Members of our Research Network are a fierce driving force behind therapeutic development and future treatment. Let’s find out what makes them so passionate about KIF1A! Each month, one of our invested members of the KIF1A Research Network will be in the spotlight. Hans Christinger, MBA, is next in the line up for our monthly Q&A.
Hans Christinger, MBAVice President of Business Development & Alliance Management, Ovid Therapeutics & KIF1A.ORG Board Member
Hans began his career as a bench scientist at Genentech where he authored 15 structural biology related peer-reviewed papers. He earned a Master of Business Administration from Babson College, a Master of Science in Chemistry from San Francisco State University and a Bachelor of Science in Biochemistry from the University of Vermont.

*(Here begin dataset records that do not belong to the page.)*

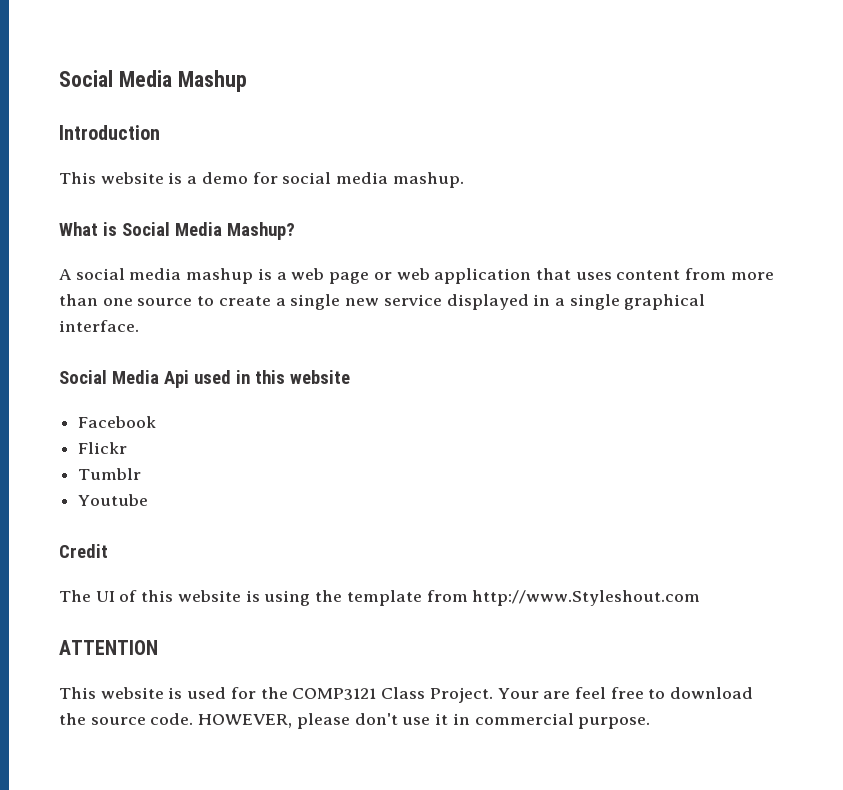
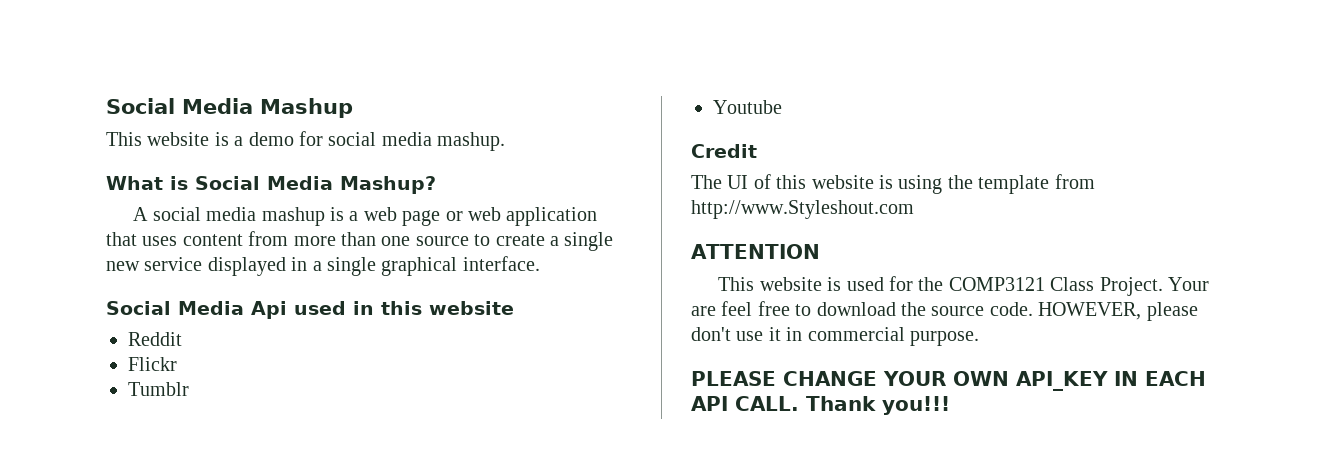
[59,125,160,140] // Introduction -> (353, 108) none
[78,416,157,428] Facebook -> [128,332,182,346] Reddit
(651, 723) none -> [691,371,1206,391] [691,396,950,415] // PLEASE CHANGE YOUR OWN API_KEY IN EACH API CALL. Thank you!!!

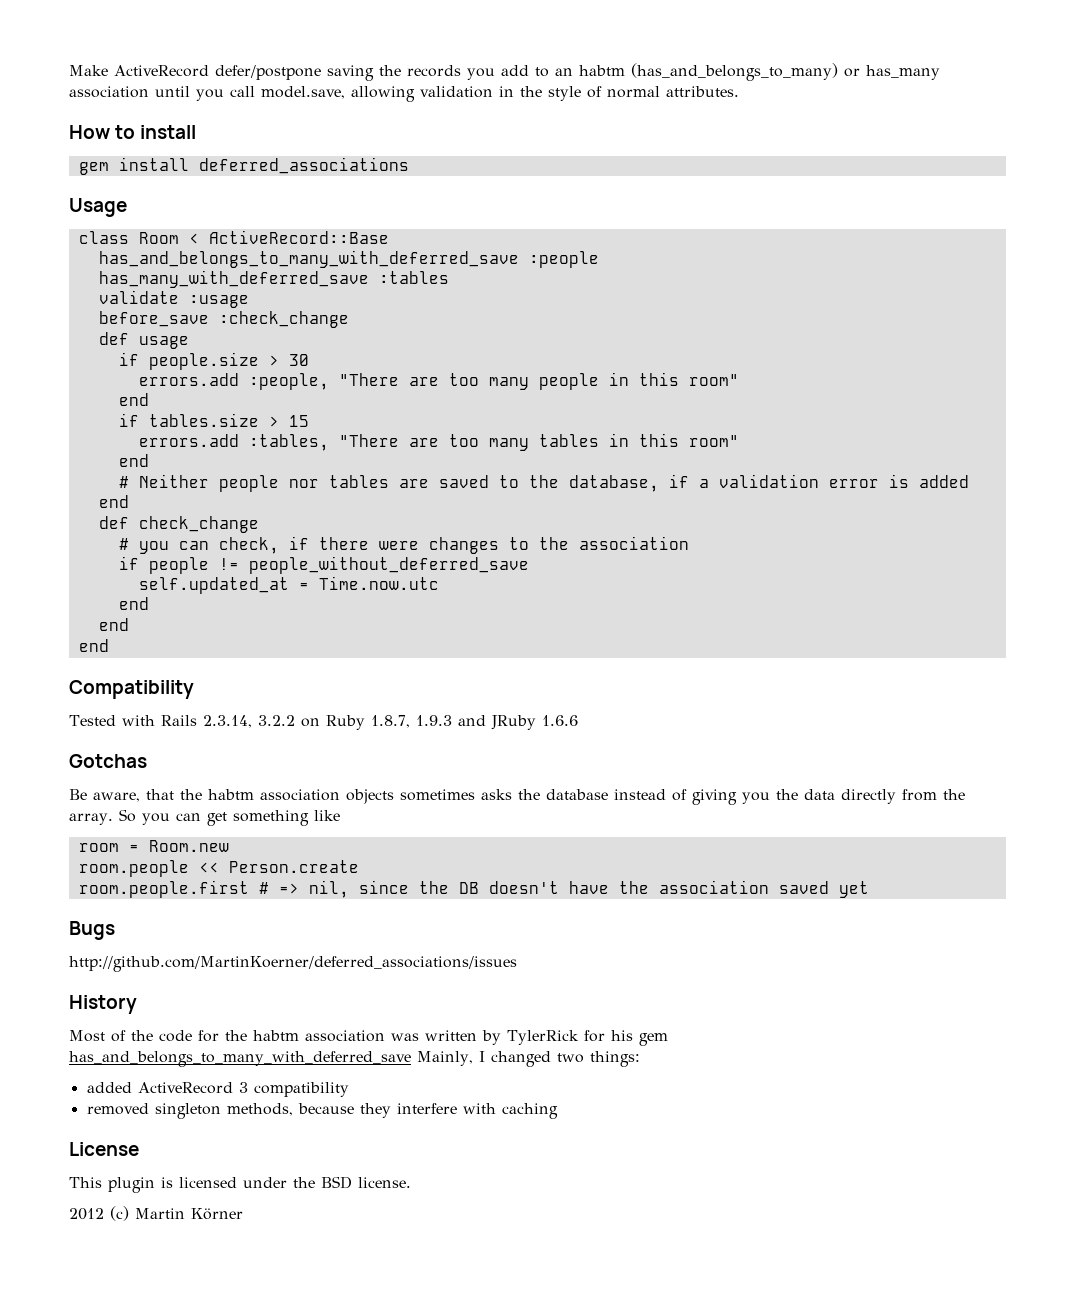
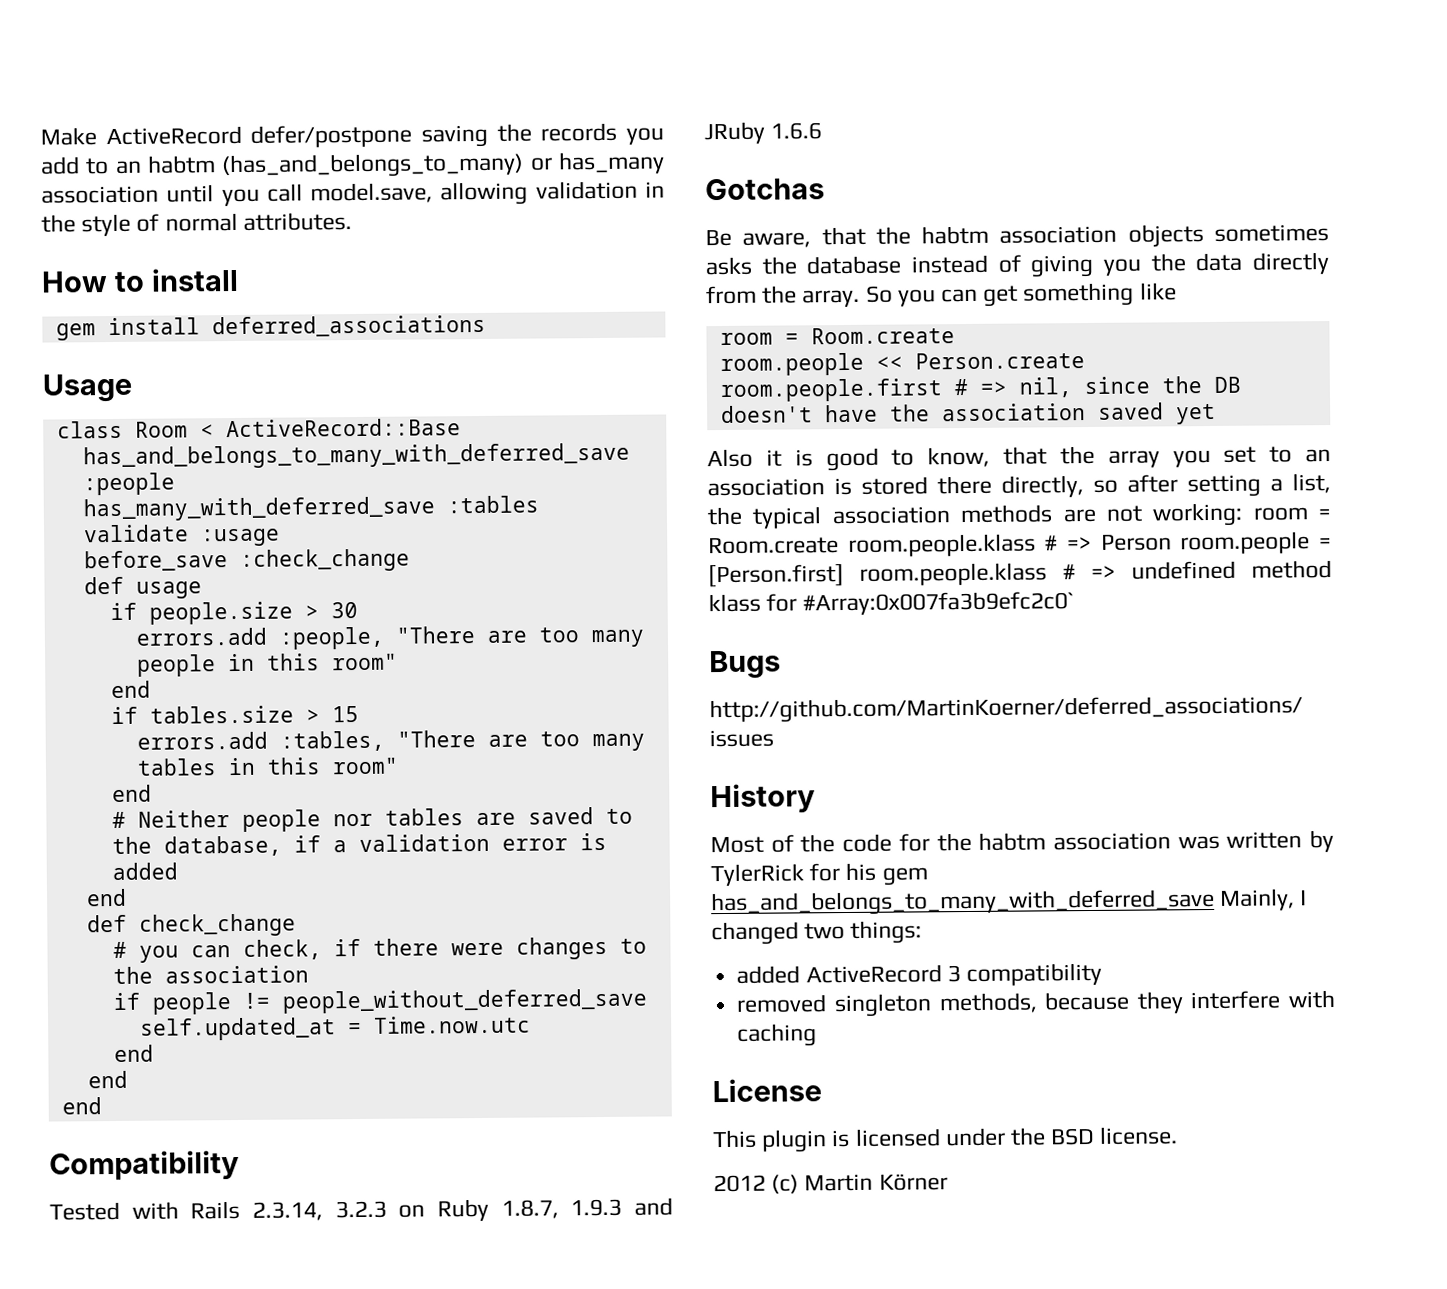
[257,715,295,726] 3.2.2 -> [334,1200,387,1219] 3.2.3
[148,840,229,852] Room.new -> [810,327,955,345] Room.create
(869, 889) none -> [707,445,1331,472] [707,473,1331,498] [707,502,1331,529] [708,531,1332,557] [708,560,1332,588] [708,591,1075,616] // Also it is good to know, that the array you set to an association is stored there directly, so after setting a list, the typical association methods are not working: room = Room.create room.people.klass # => Person room.people = [Person.first] room.people.klass # => undefined method klass for #Array:0x007fa3b9efc2c0`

Hans is a dedicated leader, innovator and advocate in the rare disease community with over 25 years of experience in the biopharmaceutical industry. He plays a critical role in bringing together multiple stakeholders to efficiently address the unmet therapeutic needs within rare and neglected disease communities. At Ovid, Hans establishes and manages global strategic partnerships to rapidly bring potential therapeutics to patients and families affected by rare, neurological disorders. Hans has led and executed numerous transactions for Ovid, Ophthotech, Abbott, Roche and Vertex. Having been based both in the US and abroad, he established and led teams to enable global, regional and local transactions across more than 30 countries in emerging and developed markets. Hans is driven by hope and passion to increase awareness and advance a scientific understanding for members of the rare disease community.
Hans is also an active board member and advisor to KIF1A.ORG, NYBIO and several early-stage biotechnology companies.
If you could have any superpower, what would it be and why?
I wish I could wave a wand or touch someone living with a genetic syndrome and restore them to a comfortable way of living.
When did you know you wanted to be a scientist? Why were you drawn to this field?
I have always loved nature and the outdoors. I like to understand how things work, and I was intrigued by science from an early age. However, growing up in a family of engineers, I first took a short detour through engineering before figuring out that science is more my thing.
What’s the biggest change you’ve seen in therapeutic development in the last 10 years?
There have been so many major changes in therapeutic development over the last 10 years. Personally, my family and I just recognized 14 years since my mother passed from melanoma. In the last 10 years, advancements in the treatment of melanoma have come so far that had she been diagnosed today, we may have had a different outcome.
Today’s understanding of genetics and biology is truly amazing. The array of therapeutic tools and options is incredibly broad compared with 10 years ago. Additionally, there is a sense of urgency and collaboration with the FDA (and major regulatory authorities) and a clear role for foundations and families in helping to develop meaningful treatment options (care and cure).
I believe we have many of the ingredients required to deliver the kind of change we saw in melanoma to KAND and rare disorders. It will take urgent action and everyone in our community has a role to play, but I am hopeful.
What do you think is the biggest roadblock to developing treatment for rare disorders like KAND, and how do we get around it?
I believe the biggest challenge to developing treatments for rare disorders like KAND is making sure there is enough momentum, awareness and coordination to ensure that the best ideas are explored with urgency, and in parallel.
Let’s make sure hypotheses and therapeutic approaches are explored in parallel. We can’t be sure which of our favorite approaches will work, but we can be sure that if we do things in parallel, we will learn from each approach and accelerate the overall timeline to success.
What are you most excited about in terms of KIF1A research and therapeutics?
I am really excited about all of the amazing people and ideas that have come together to crack the KAND code. The sheer brain power, enthusiasm, collaboration and sense of purpose is something special. It is a privilege to be able to listen, learn and share in this mission.